### HOW TO COMPLETE THIS TASK:
The full listing, written out exactly and without images, is the expected result.

### EXTRACTED DATA:

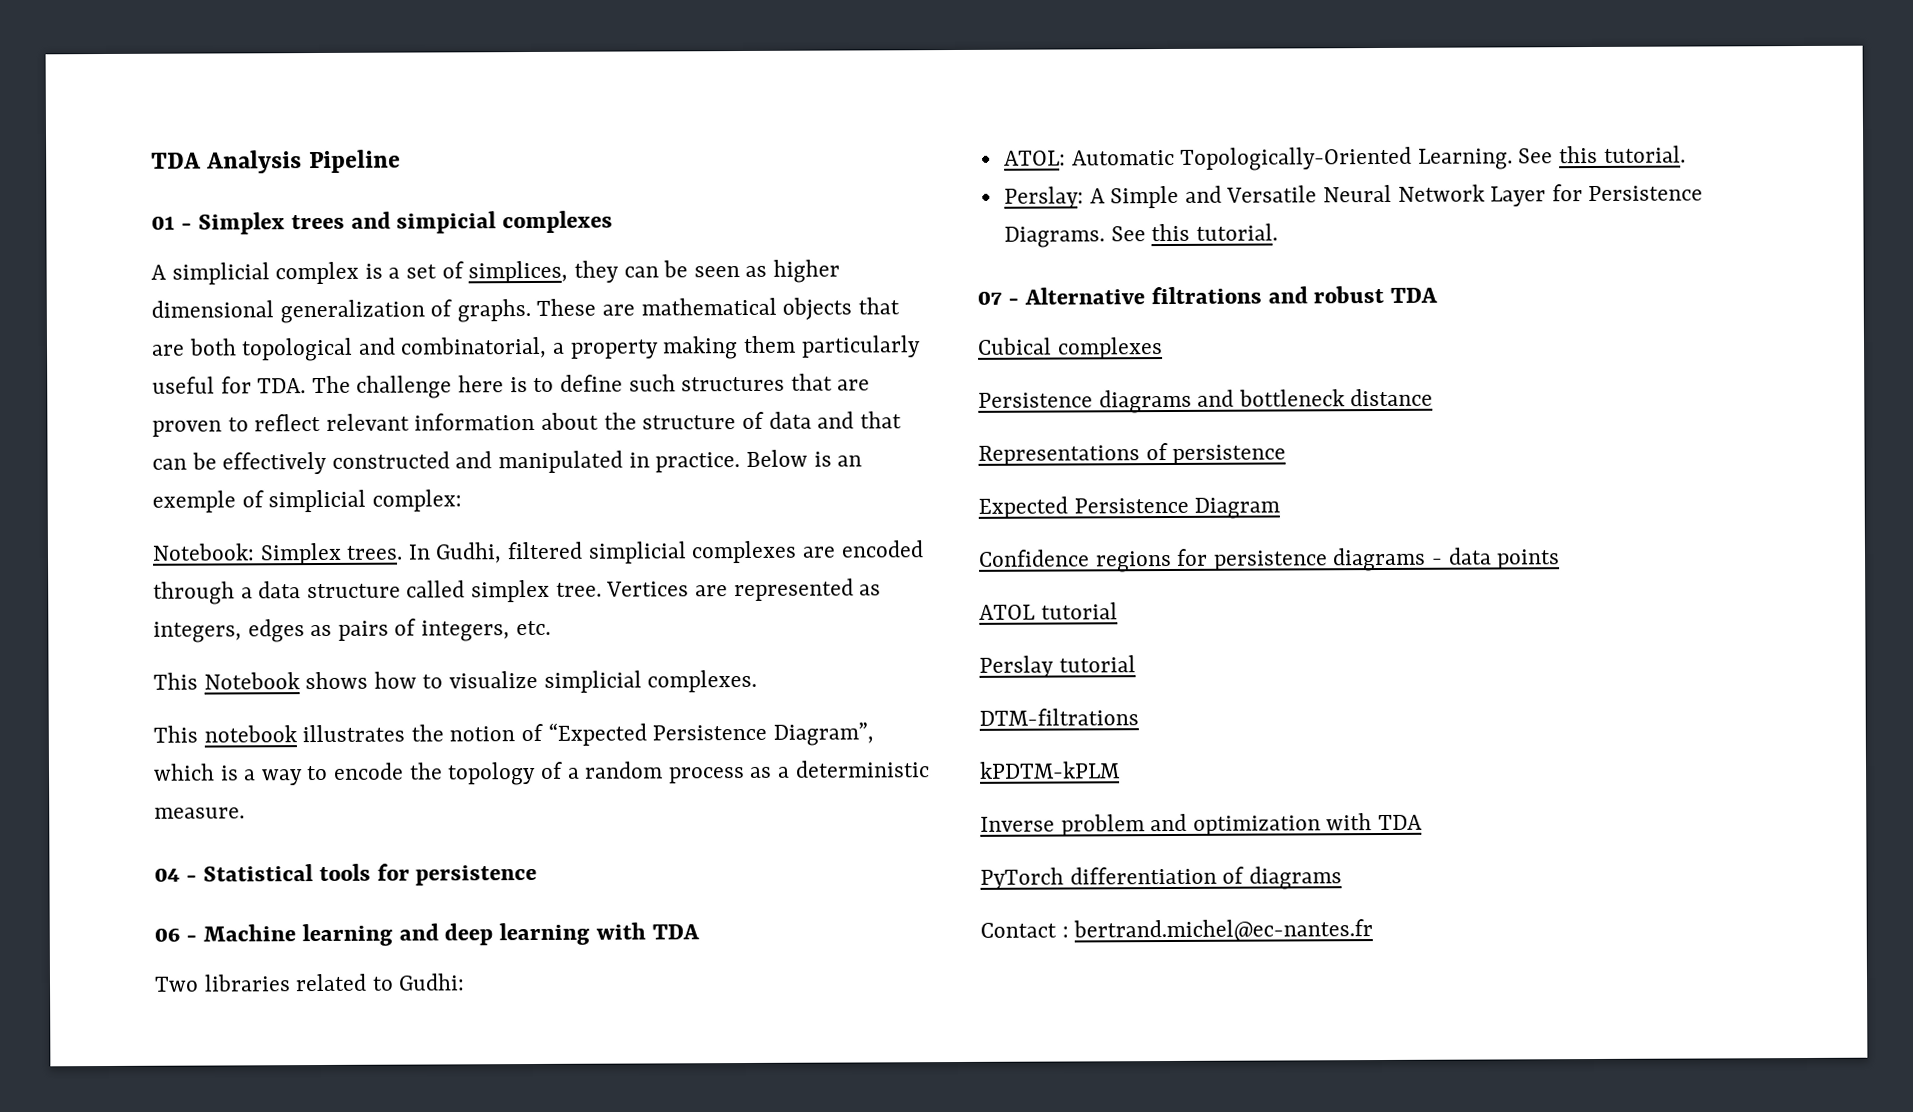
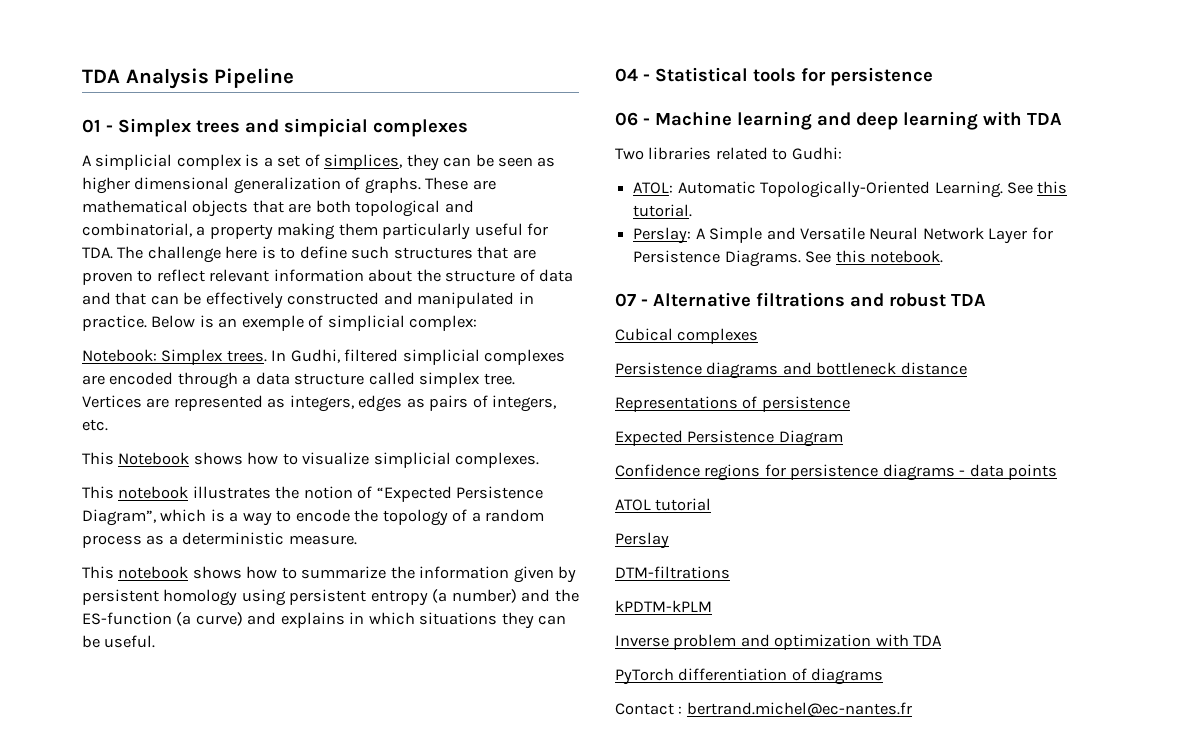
+ This notebook shows how to summarize the information given by persistent homology using persistent entropy (a number) and the ES-function (a curve) and explains in which situations they can be useful.
- Perslay: A Simple and Versatile Neural Network Layer for Persistence Diagrams. See this tutorial.
+ Perslay: A Simple and Versatile Neural Network Layer for Persistence Diagrams. See this notebook.
- Perslay tutorial
+ Perslay

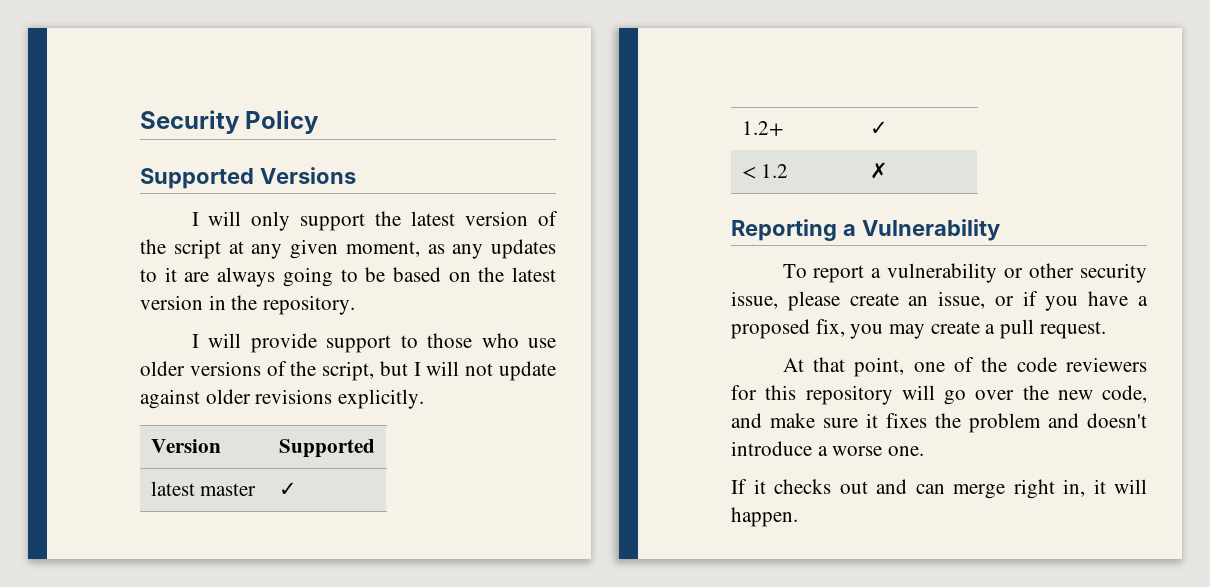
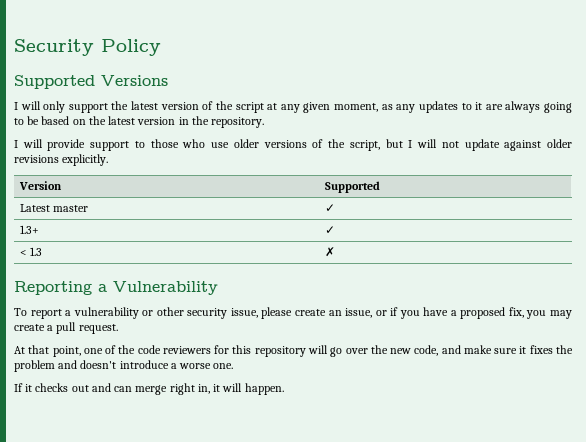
- latest master | ✓
+ Latest master | ✓
- 1.2+ | ✓
+ 1.3+ | ✓
- < 1.2 | ✗
+ < 1.3 | ✗

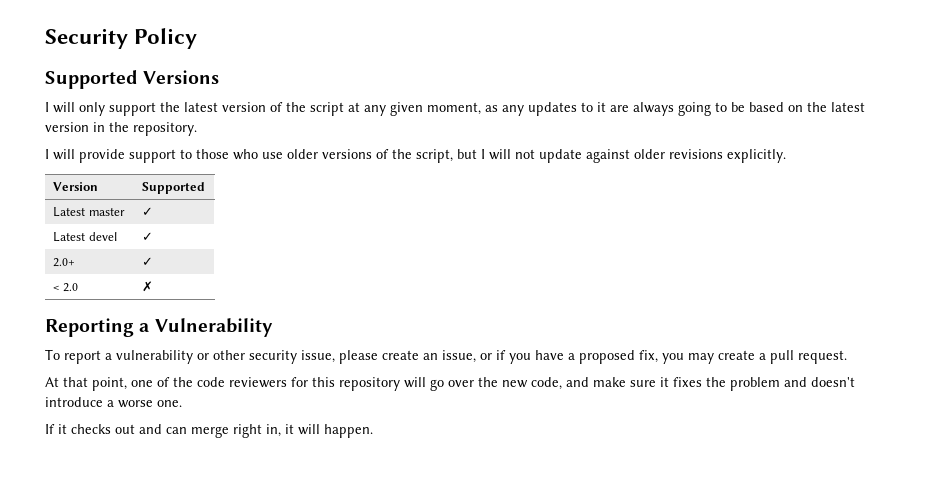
- 1.3+ | ✓
+ Latest devel | ✓
+ 2.0+ | ✓
- < 1.3 | ✗
+ < 2.0 | ✗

### EXERCISE OUTPUT:
+ This notebook shows how to summarize the information given by persistent homology using persistent entropy (a number) and the ES-function (a curve) and explains in which situations they can be useful.
- Perslay: A Simple and Versatile Neural Network Layer for Persistence Diagrams. See this tutorial.
+ Perslay: A Simple and Versatile Neural Network Layer for Persistence Diagrams. See this notebook.
- Perslay tutorial
+ Perslay

- latest master | ✓
+ Latest master | ✓
- 1.2+ | ✓
+ 1.3+ | ✓
- < 1.2 | ✗
+ < 1.3 | ✗

- 1.3+ | ✓
+ Latest devel | ✓
+ 2.0+ | ✓
- < 1.3 | ✗
+ < 2.0 | ✗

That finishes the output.